Crime in London
==============



# Introduction

This dataset includes data related to the number of crimes in the different geographic areas of London. The analysis is mostly focused on the period from 2012 to 2016, but the evolution of crime rates from 2009 to 2016 is also provided. The data are divided into major and minor crime categories. The dataset is offered by BigQuery and more information is available [here](https://www.kaggle.com/LondonDataStore/london-crime).


This following analysis attempts to answer questions related to the following:
* Which categories include the highest amount of crimes?
* In which boroughs are the most crimes reported?
* Did the crime rates increase or decrease over time? 




# BigQuery client

In [1]:
from google.cloud import bigquery
import plotly.express as px
import plotly.graph_objects as go
import pandas as pd

In [2]:
# Create a "Client" object
client = bigquery.Client()

Using Kaggle's public dataset BigQuery integration.


In [3]:
# Reference to the dataset
dataset_ref = client.dataset('london_crime', project='bigquery-public-data')

# Fetch data
dataset = client.get_dataset(dataset_ref)
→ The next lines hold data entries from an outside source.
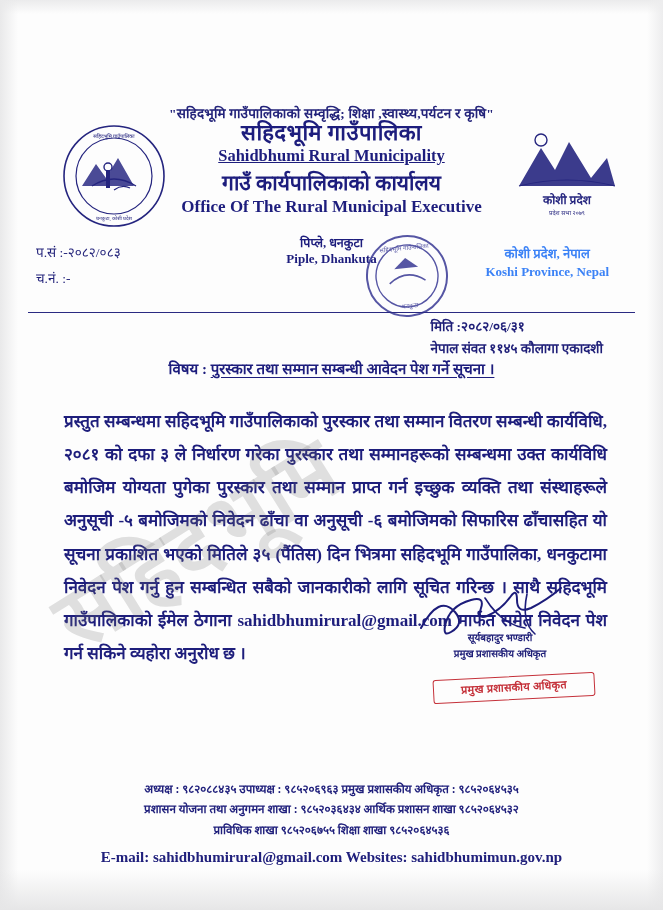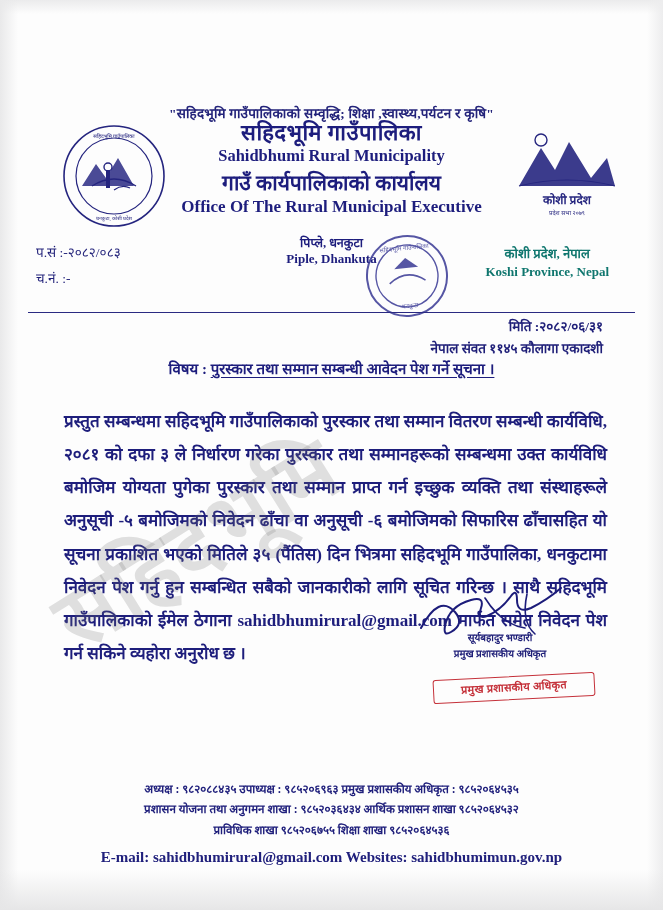"Sahidbhumi Rural Municipality" .h-en-1 { text-decoration: none -> underline }
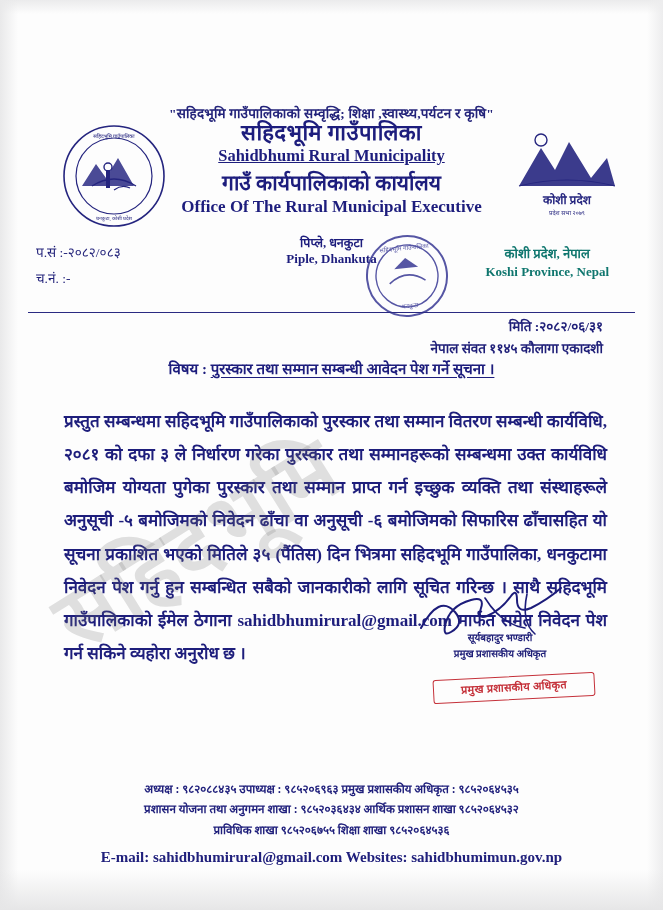"कोशी प्रदेश, नेपाल" .prov-block { color: #0f766e -> #3b82f6 }
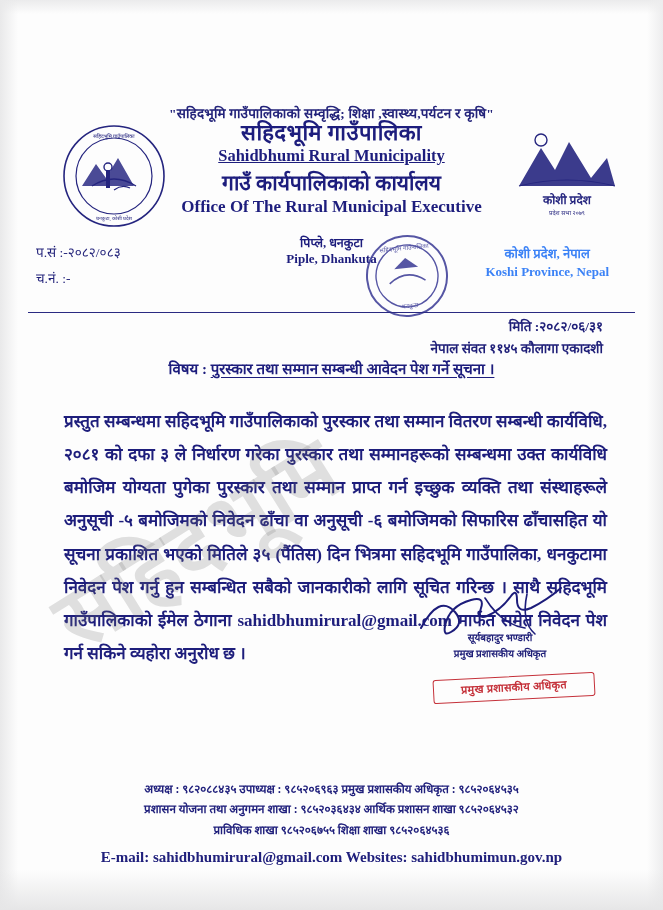"मिति :२०८२/०६/३१" .date-block { text-align: right -> left }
# List all the tables in the dataset
tables = list(client.list_tables(dataset))

# Print names of all tables in the dataset
for table in tables:  
    print(table.table_id)

crime_by_lsoa


In [4]:
# Reference to the 'crime_by_lsoa' table
table_ref = dataset_ref.table('crime_by_lsoa')

# Fetch the table
table = client.get_table(table_ref)

# Dataset
client.list_rows(table, max_results=10).to_dataframe()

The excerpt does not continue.